Hi Linus,
On 22/06/21 11:14 am, Linus Torvalds wrote:
On Mon, Jun 21, 2021 at 12:45 PM Al Viro <viro@xxxxxxxxxxxxxxxxxx> wrote:
Looks like sys_exit() and do_group_exit() would be the two places to
do it (do_group_exit() would handle the signal case and
sys_group_exit()).
Maybe... I'm digging through that pile right now, will follow up when
I get a reasonably complete picture
We might have another possible way to solve this:
(a) make it the rule that everybody always saves the full (integer)
register set in pt_regs
(b) make m68k just always create that switch-stack for all system
calls (it's really not that big, I think it's like six words or
something)
Turns out that is harder than it looked at first glance (at least for me).
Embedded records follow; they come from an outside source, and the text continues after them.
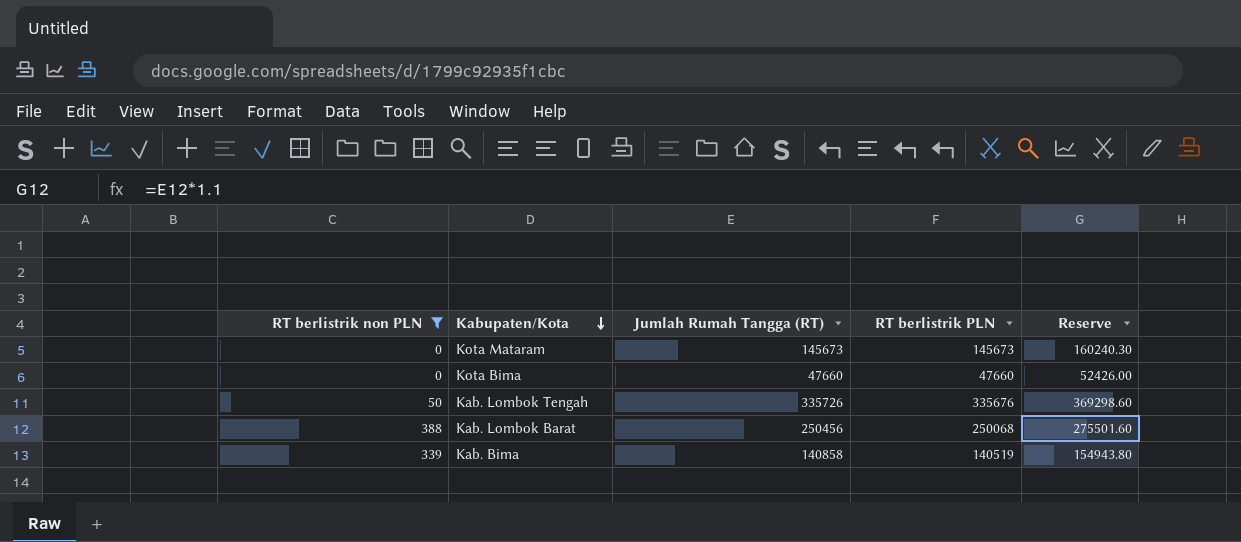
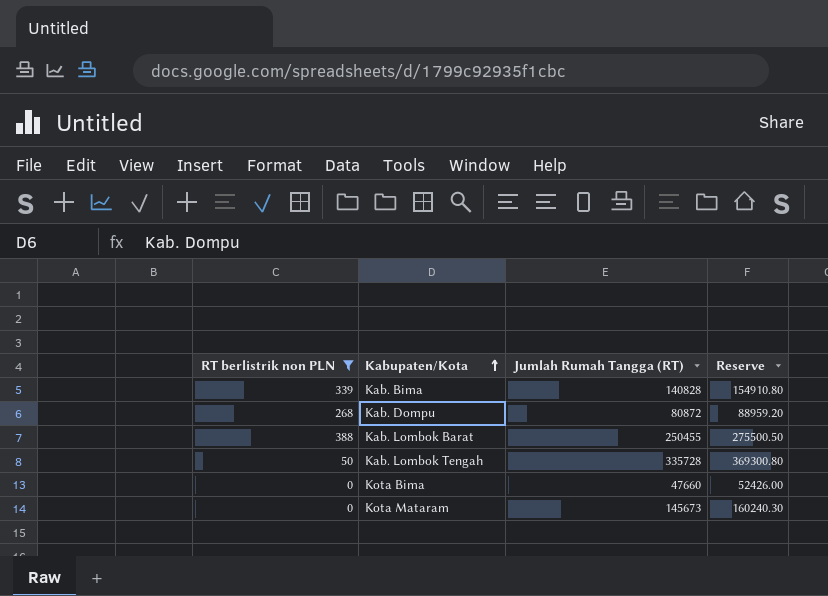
row order: Kabupaten/Kota descending -> Kabupaten/Kota ascending
column RT berlistrik PLN | formula: [Jumlah Rumah Tangga (RT)] - [RT berlistrik non PLN] -> none
Kab. Bima | Jumlah Rumah Tangga (RT): 140858 -> 140828
Kab. Bima | Reserve: 154943.80 -> 154910.80
row Kab. Dompu: none -> 268 | 80872 | 88959.20
Kab. Lombok Barat | Jumlah Rumah Tangga (RT): 250456 -> 250455
Kab. Lombok Barat | Reserve: 275501.60 -> 275500.50
Kab. Lombok Tengah | Jumlah Rumah Tangga (RT): 335726 -> 335728
Kab. Lombok Tengah | Reserve: 369298.60 -> 369300.80

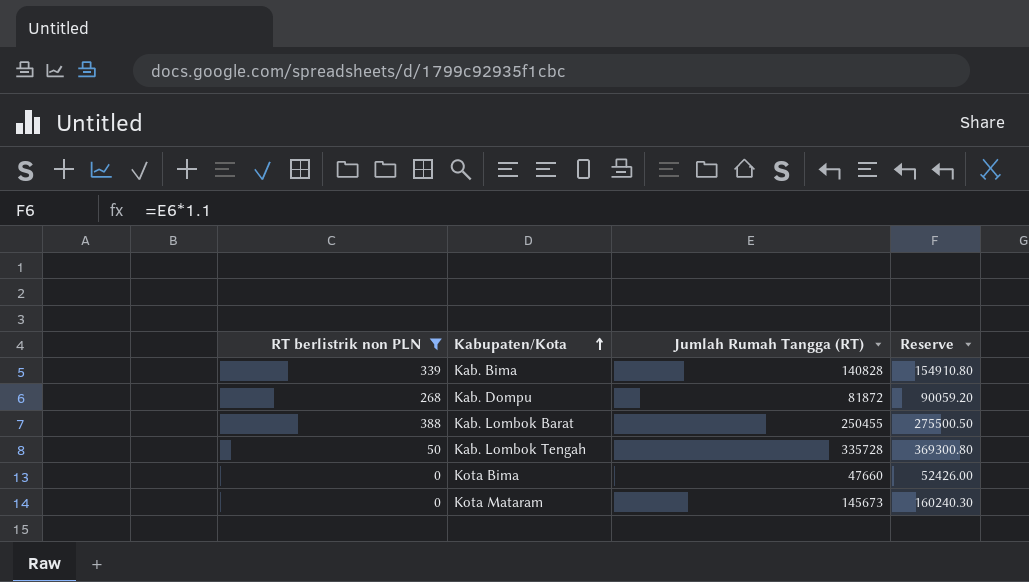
Kab. Dompu | Jumlah Rumah Tangga (RT): 80872 -> 81872
Kab. Dompu | Reserve: 88959.20 -> 90059.20

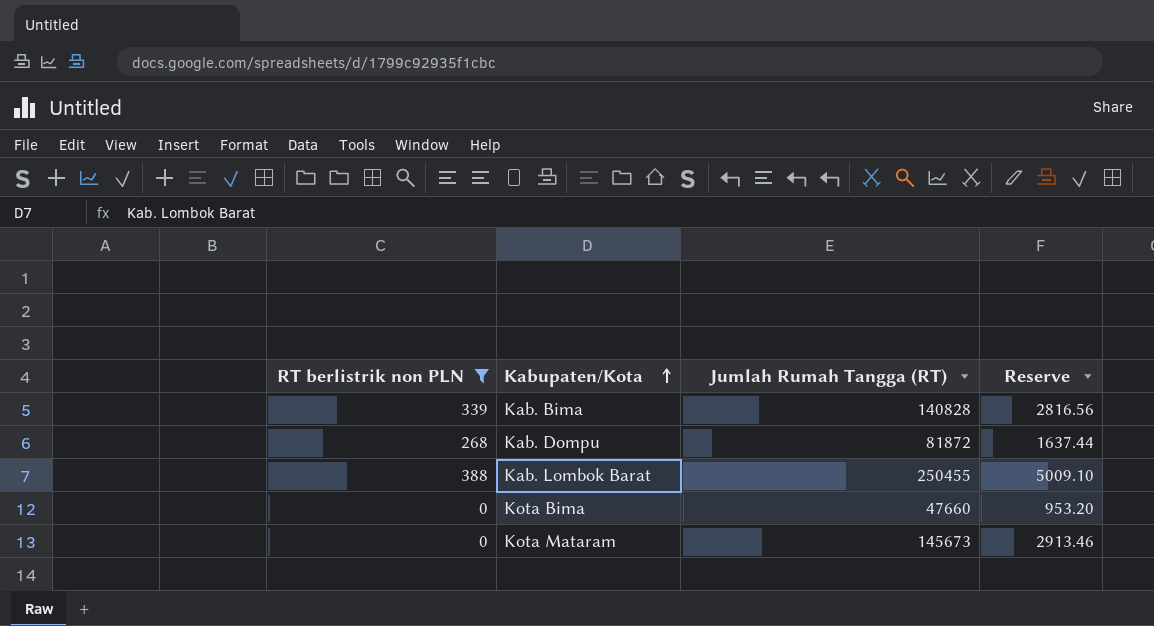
column Reserve | formula: [Jumlah Rumah Tangga (RT)] * 1.1 -> [Jumlah Rumah Tangga (RT)] * 0.02
row Kab. Lombok Tengah: 50 | 335728 | 369300.80 -> none

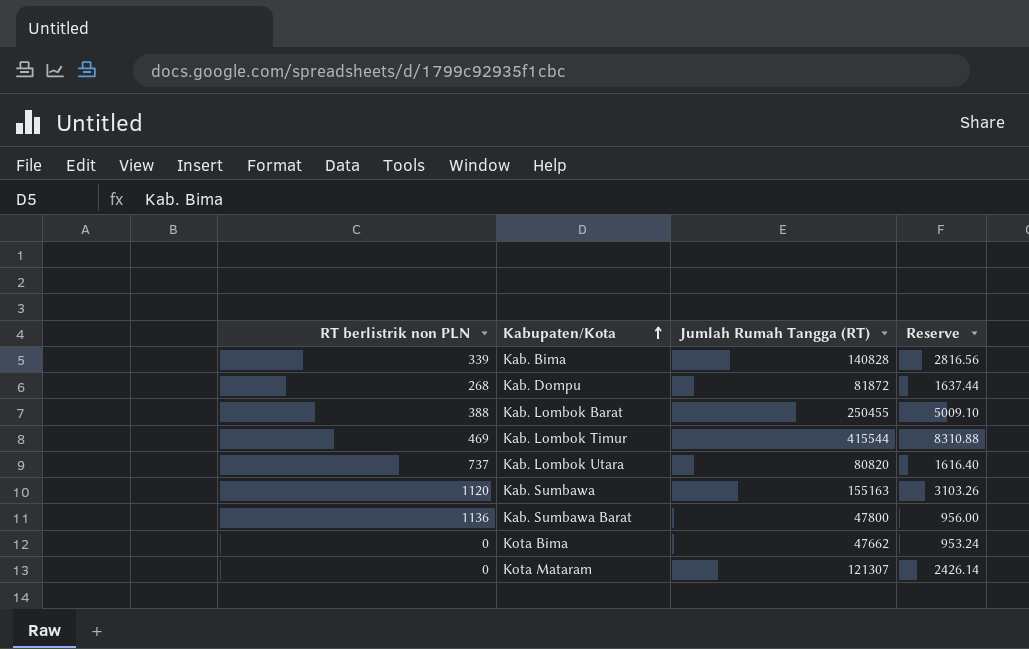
filter: RT berlistrik non PLN <= 388 -> none
Kota Bima | Jumlah Rumah Tangga (RT): 47660 -> 47662
Kota Bima | Reserve: 953.20 -> 953.24
Kota Mataram | Jumlah Rumah Tangga (RT): 145673 -> 121307
Kota Mataram | Reserve: 2913.46 -> 2426.14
All syscalls that _do_ save the switch stack are currently called
through wrappers which pull the syscall arguments out of the saved
pt_regs on the stack (pushing the switch stack after the SAVE_ALL saved
stuff buries the syscall arguments on the stack, see comment about
m68k_clone(). We'd have to push the switch stack _first_ when entering
system_call to leave the syscall arguments in place, but that will
require further changes to the syscall exit path (currently shared with
the interrupt exit path). Not to mention the register offset
calculations in arch/m68k/kernel/ptrace.c, and perhaps a few other
dependencies that don't come to mind immediately.
We have both pt_regs and switch_stack in uapi/asm/ptrace.h, but the
ordering of the two is only mentioned in a comment. Can we reorder them
on the stack, as long as we don't change the struct definitions proper?
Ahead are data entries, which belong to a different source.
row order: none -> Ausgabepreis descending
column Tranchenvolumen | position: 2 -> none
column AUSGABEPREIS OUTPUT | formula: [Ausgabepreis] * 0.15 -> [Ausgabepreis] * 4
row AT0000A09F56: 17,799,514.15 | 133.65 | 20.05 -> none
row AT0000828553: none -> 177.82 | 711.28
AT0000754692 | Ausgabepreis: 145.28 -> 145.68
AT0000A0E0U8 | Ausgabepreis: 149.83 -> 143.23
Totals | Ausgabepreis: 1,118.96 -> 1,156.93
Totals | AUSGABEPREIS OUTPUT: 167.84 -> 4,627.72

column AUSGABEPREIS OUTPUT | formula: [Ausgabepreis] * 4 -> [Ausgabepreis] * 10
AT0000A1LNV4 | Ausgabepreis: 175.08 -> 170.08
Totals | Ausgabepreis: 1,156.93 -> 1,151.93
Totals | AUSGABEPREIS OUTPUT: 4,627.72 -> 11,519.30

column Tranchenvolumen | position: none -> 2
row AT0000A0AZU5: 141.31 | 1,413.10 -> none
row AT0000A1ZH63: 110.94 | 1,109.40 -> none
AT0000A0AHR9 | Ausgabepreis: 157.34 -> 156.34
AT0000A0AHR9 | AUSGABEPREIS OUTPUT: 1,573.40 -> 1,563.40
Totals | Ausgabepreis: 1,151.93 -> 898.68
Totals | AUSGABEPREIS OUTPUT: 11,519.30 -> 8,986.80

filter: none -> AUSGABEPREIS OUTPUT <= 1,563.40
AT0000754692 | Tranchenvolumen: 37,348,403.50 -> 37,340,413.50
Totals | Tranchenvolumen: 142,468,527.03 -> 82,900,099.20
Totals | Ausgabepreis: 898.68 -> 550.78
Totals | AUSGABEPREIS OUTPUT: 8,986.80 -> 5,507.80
This will take a little more time to work out and test - certainly not
before the weekend. I'll send a corrected version of my debug patch
before that.
Cheers,
Michael
(c) admit that alpha is broken, but nobody really cares
In the meanwhile, do kernel/kthread.c uses look even remotely sane?
Intentional - sure, but it really looks wrong to use thread exit code
as communication channel there...
I really doubt that it is even "intentional".
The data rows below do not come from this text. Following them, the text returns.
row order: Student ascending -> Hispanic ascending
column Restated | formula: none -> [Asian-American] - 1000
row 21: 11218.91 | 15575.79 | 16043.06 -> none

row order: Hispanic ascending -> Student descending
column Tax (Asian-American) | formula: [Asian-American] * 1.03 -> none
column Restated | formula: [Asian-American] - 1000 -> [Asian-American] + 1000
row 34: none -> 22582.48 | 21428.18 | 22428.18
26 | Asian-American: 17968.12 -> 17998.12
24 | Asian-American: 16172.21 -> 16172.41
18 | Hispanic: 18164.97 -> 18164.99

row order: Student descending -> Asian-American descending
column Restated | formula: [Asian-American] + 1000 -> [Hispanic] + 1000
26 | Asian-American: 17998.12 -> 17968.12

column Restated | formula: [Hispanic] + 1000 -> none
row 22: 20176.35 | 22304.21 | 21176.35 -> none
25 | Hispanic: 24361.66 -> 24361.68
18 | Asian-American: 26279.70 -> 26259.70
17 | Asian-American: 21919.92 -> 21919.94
I think it's "use some errno as a random exit code" and nobody ever
really thought about it, or thought about how that doesn't really
work. People are used to the error numbers, not thinking about how
do_exit() doesn't take an error number, but a signal number (and an
8-bit positive error code in bits 8-15).
Because no, it's not even remotely sane.
I think the do_exit(-EINTR) could be do_exit(SIGINT) and it would make
more sense. And the -ENOMEM might be SIGBUS, perhaps.
It does look like the usermode-helper code does save the exit code
with things like
kernel_wait(pid, &sub_info->retval);
and I see call_usermodehelper_exec() doing
retval = sub_info->retval;
and treating it as an error code. But I think those have never been
tested with that (bogus) exit code thing from kernel_wait(), because
it wouldn't have worked. It has only ever been tested with the (real)
exit code things like
if (pid < 0) {
sub_info->retval = pid;
which does actually assign a negative error code to it.
So I think that
kernel_wait(pid, &sub_info->retval);
line is buggy, and should be something like
int wstatus;
kernel_wait(pid, &wstatus);
sub_info->retval = WEXITSTATUS(wstatus) ? -EINVAL : 0;
or something.
Linus